From one passed legend to another. Here is a link to a video the last talk the great Malcolm McLaren gave before his passing. If you know TED then you know they are smart, can be funny and are generally entertaining whether on hardcore coding issues or music.
Here’s why TED say you should listen to McLaren…
Malcolm McLaren provoked reaction. He’s probably best known for creating the Sex Pistols in 1976, arguably the first globally popular punk band. Deliberately confrontational and political (in both lyrics and style), the Sex Pistols drew on powerful undercurrents of crankiness, anarchy and dissatisfaction with ’70s Britain — and with one album, two hit singles and a stopped-short US tour, fired up a global movement that continues to this day in myriad forms. Music heads will know that McLaren’s next stop was to manage Adam Ant, while cutting away Ant’s original band and turning them into Bow Wow Wow.

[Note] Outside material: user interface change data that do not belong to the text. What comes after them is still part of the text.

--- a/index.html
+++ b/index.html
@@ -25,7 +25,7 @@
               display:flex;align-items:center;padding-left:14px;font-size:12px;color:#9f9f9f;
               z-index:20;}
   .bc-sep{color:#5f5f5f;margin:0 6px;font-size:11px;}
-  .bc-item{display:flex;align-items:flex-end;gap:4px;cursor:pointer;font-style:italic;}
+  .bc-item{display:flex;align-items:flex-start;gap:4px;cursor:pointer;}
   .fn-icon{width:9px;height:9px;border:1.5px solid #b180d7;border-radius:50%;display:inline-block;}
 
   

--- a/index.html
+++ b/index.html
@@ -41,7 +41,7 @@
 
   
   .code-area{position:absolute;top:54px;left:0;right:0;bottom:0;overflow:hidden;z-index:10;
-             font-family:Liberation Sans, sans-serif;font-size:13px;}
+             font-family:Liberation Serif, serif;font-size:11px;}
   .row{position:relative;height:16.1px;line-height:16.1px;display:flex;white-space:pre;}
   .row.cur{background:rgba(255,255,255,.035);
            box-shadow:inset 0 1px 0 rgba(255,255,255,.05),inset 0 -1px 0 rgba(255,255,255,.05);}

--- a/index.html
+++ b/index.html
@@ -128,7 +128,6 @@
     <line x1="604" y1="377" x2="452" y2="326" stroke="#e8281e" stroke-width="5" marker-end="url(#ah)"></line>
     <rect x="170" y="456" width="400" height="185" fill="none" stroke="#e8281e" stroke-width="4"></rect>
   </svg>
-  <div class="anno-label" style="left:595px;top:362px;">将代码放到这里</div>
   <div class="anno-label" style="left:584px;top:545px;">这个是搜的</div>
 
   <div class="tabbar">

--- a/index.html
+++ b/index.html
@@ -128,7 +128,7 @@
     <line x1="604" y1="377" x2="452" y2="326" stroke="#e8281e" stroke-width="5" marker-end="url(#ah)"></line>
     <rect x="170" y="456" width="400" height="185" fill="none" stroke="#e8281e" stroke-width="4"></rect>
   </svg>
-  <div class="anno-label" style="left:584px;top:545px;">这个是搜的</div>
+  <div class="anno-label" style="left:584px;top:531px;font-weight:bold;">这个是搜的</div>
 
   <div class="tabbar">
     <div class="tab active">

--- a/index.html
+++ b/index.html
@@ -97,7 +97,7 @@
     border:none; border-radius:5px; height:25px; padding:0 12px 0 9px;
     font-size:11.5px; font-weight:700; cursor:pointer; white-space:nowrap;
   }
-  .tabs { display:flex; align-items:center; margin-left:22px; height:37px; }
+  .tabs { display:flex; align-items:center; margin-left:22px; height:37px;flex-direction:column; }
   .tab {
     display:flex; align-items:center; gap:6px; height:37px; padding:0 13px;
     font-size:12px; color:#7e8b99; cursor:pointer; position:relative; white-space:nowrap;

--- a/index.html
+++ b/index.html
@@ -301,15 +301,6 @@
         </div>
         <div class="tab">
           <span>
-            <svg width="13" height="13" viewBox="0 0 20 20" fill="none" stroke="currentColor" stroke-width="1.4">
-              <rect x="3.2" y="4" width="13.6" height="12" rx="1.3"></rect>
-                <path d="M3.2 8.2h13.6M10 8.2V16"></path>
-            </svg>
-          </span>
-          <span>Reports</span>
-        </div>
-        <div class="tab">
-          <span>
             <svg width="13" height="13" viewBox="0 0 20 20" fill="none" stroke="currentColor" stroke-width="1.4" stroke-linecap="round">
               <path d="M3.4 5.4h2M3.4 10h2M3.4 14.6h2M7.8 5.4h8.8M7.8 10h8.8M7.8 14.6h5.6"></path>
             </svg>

McLaren’s restless mind then turned to early hip-hop, with its mixing, collaging and powerful shared creativity. His singles “Buffalo Gals” (which mixed scratching and square-dance calling) and “Double Dutch” were early steps at making hip-hop as ubiquitous as punk. And he was championing 8-bit music — at the intersection of music and videogame culture — as early as 2003.
As a film and TV producer, McLaren co-produced the film Fast Food Nation and made the TV special The Ghosts of Oxford Street, as well as presenting Malcolm McLaren’s Musical Map of London and Life and Times in LA. His ambitious “sound painting” in 21 parts, Shallow, premiered at Basel and was then projected over Times Square in 2008. His last film, Paris: The Capital of the 21st Century, montaged ideal images of Paris in advertising to examine the intersection of art and commodity.
At heart, McLaren was a Situationist — believing that provocative actions are the best way to change minds. McLaren died in April 2010. In his funeral cortege, a stunning floral blanket read: “Cash from Chaos.”
McLaren gave this talk at the Handheld Learning conference in October 2009.
Thanks to Nick Dart for sending the link.